What Triggers the Brain? New Technologies Aid Discovery

Thanks to new brain imaging technologies, exciting insights are rapidly piling up.


Diffusion MRI, meanwhile, relies on the understanding that water moving around inside a structure can reveal the structure's shape. For example, monitoring the water inside axons—those long, slender projections that carry nerve impulses but are too tiny to be detected with normal MRI—reveals each axon's position. Similarly, water leaking in unexpected places likely indicates defects in the axon's myelin coating, thought to be a factor with multiple sclerosis and other conditions. An even more advanced technique developed by Helpern and researcher Jens Jensen at New York University School of Medicine, diffusional kurtosis imaging, uses mathematical formulas to yield more detailed information about the diffusing water. In preliminary findings not yet published, DKI scans correctly identified people with mild cognitive impairment, a condition that increases the odds of later Alzheimer's. "We're looking for changes in the brain tissue microarchitecture before the brain shows evidence of shrinkage, akin to an engineer seeking out fissures inside a building's wall well before the wall begins to collapse," Helpern says. One day this may produce the holy grail of brain research, a way to identify and help people at risk for further impairment before the damage is done. Among brain researchers' other areas of exploration:

How emotion affects decision-making. Philosophers have long been stymied by the conflicting responses people give when faced with two seemingly similar moral dilemmas. Told that a runaway train is heading for five people on the track, most people find it acceptable to throw a switch and divert the train toward a single man in harm's way, yet they rebel at the idea of pushing the man off a footbridge onto the track to save the same five people. Using fMRI to image brain areas involved in decision-making, Joshua Greene, assistant professor of psychology at Harvard, has begun untangling the mystery. The prospect of actively shoving a man to his death seems to trigger an emotion-related part of the prefrontal cortex, the "ventromedial" section, while pondering the more neutral action of throwing a switch lights up areas involved with rational thought in the "dorsolateral" section nearby. Once the emotional system is engaged, choices become less reasoned. Subsequent studies of people with ventromedial damage have found that, as would be expected, they don't have the same difficulty pushing the man off the bridge.
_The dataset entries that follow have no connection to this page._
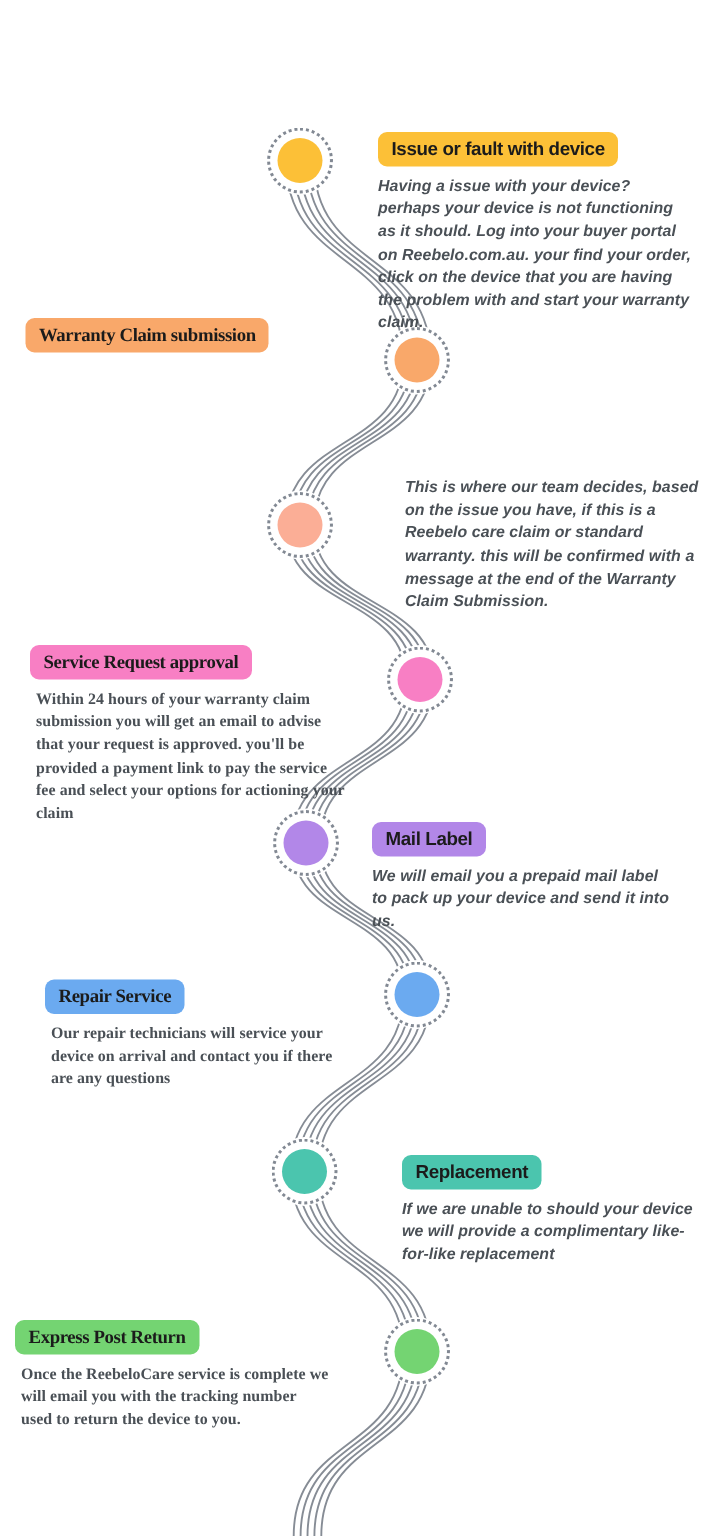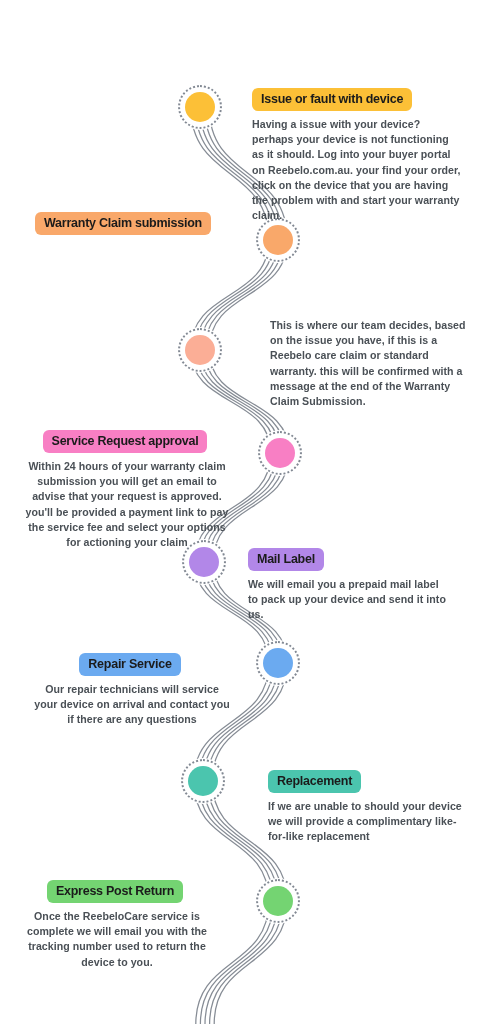--- a/index.html
+++ b/index.html
@@ -76,21 +76,21 @@
     margin-left: -15px;
     margin-top: -15px;
     border-radius: 50%;
   }
 
   
   .step {
     position: absolute;
     width: 205px;
   }
-  .step.left  { text-align: center; }
+  .step.left  { text-align: left; font-family: Liberation Serif, serif; }
   .step.right { text-align: left;  }
 
   .badge {
     display: inline-block;
     padding: 3px 9px 4px 9px;
     border-radius: 6px;
     font-size: 12.5px;
     line-height: 16px;
     font-weight: 700;
     letter-spacing: -0.25px;
@@ -100,21 +100,21 @@
 
   .body {
     margin-top: 6px;
     font-size: 10.6px;
     line-height: 15.2px;
     font-weight: 600;
     color: #4a5056;
     letter-spacing: 0.05px;
   }
   .step.left  .body { padding-left: 4px; }
-  .step.right .body { padding-right: 4px; }
+  .step.right .body { padding-right: 4px; font-style: italic; }
 </style>
 </head>
 <body>
 
 <div id="page">
 
 
   <svg id="ribbon" viewBox="0 0 483 1024" preserveAspectRatio="none" aria-hidden="true">
     <g id="ribbon-strands">
         <path d="M 190.8 107.0 C 190.8 180.2, 268.8 166.8, 268.8 240.0 C 268.8 300.5, 190.8 289.5, 190.8 350.0 C 190.8 406.6, 270.8 396.4, 270.8 453.0 C 270.8 513.0, 194.8 502.1, 194.8 562.0 C 194.8 617.5, 268.8 607.5, 268.8 663.0 C 268.8 727.9, 193.8 716.1, 193.8 781.0 C 193.8 847.0, 268.8 835.0, 268.8 901.0 C 268.8 968.6, 195.8 956.4, 195.8 1024.0" stroke="#868c95" stroke-width="1.2" fill="none" stroke-linecap="round"></path>

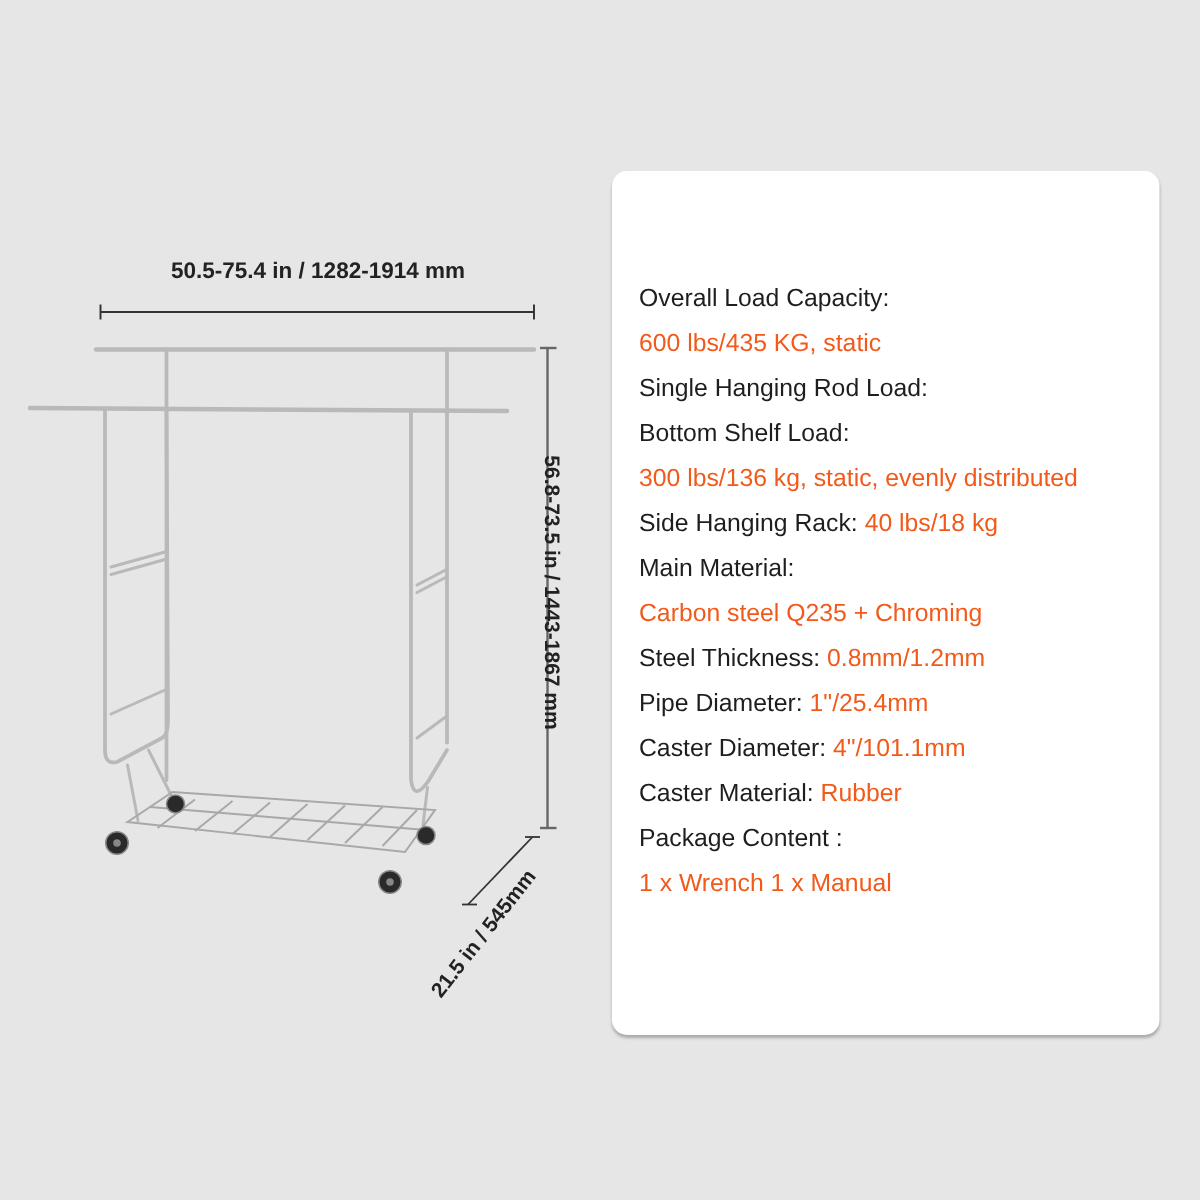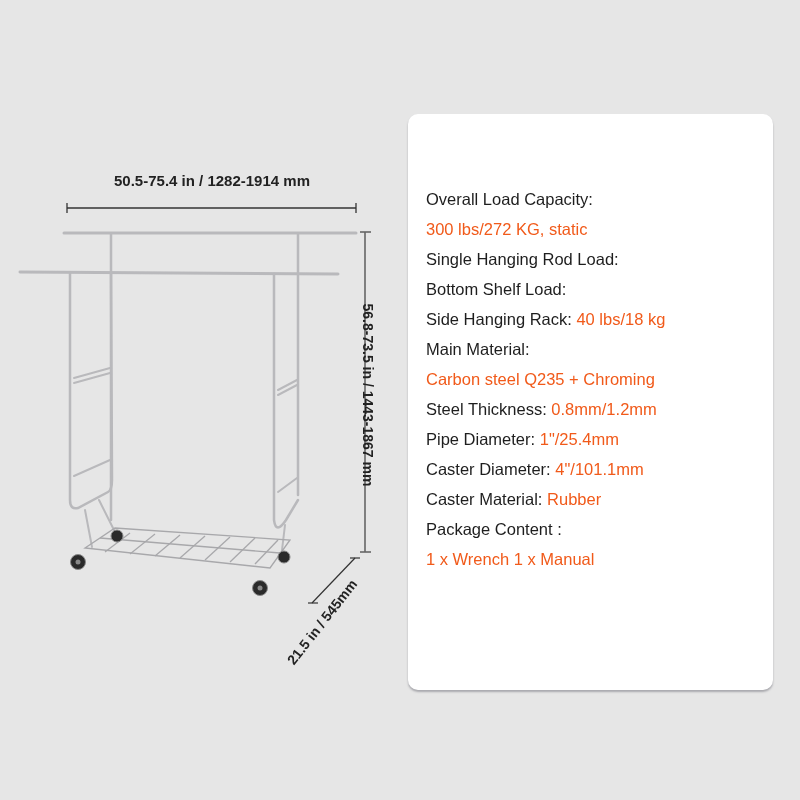--- a/index.html
+++ b/index.html
@@ -152,23 +152,24 @@
   </svg>
 
   <div class="dim-width-label">50.5-75.4 in / 1282-1914 mm</div>
   <div class="dim-height-label">56.8-73.5 in / 1443-1867 mm</div>
   <div class="dim-depth-label">21.5 in / 545mm</div>
 </div>
 
 <div class="spec-card">
   <div class="spec-list">
     <div class="spec-line k">Overall Load Capacity:</div>
-    <div class="spec-line v">300 lbs/272 KG, static</div>
+    <div class="spec-line v">600 lbs/435 KG, static</div>
     <div class="spec-line k">Single Hanging Rod Load:</div>
     <div class="spec-line k">Bottom Shelf Load:</div>
+    <div class="spec-line v">300 lbs/136 kg, static, evenly distributed</div>
     <div class="spec-line">
       <span class="k">Side Hanging Rack:</span>
       <span class="v">40 lbs/18 kg</span>
     </div>
     <div class="spec-line k">Main Material:</div>
     <div class="spec-line v">Carbon steel Q235 + Chroming</div>
     <div class="spec-line">
       <span class="k">Steel Thickness:</span>
       <span class="v">0.8mm/1.2mm</span>
     </div>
"It's good that we have strong emotional reaction to committing an act of violence. But where that violence would actually save lives, this automatic response may not be the best," Greene says. Reworking the footbridge scenario to remove some of the emotion—say, by creating a trapdoor activated by the press of a button—appears to quiet that part of the brain and make the act more tolerable. This is no esoteric exercise: Understanding this response could help people overcome their gut-level opposition to such emotionally charged practices as physician-assisted suicide or organ donation, Greene says.

Differences in the ADHD brain. "We know that during the teenage years the brain undergoes significant structural development and becomes much more architecturally complex," says Helpern. Using DKI to scan the prefrontal cortex of a dozen teens with attention deficit hyperactivity disorder and an equal number without, Helpern's team has just revealed strikingly different developmental progress. In the prefrontal cortex, both the white matter (where the myelin-sheathed axons aiding cell communication are located) and gray matter (home of the neuron cell bodies) developed less extensively in kids with ADHD. A difference in white matter has previously been a suspect in the decision-making challenge that is a hallmark of ADHD, but Helpern thinks this finding, published in the January issue of the Journal of Magnetic Resonance Imaging, is one of the first objective measures showing that the microstructure of the gray matter is different, too. The payoff of understanding the ADHD brain should eventually be more effective therapies.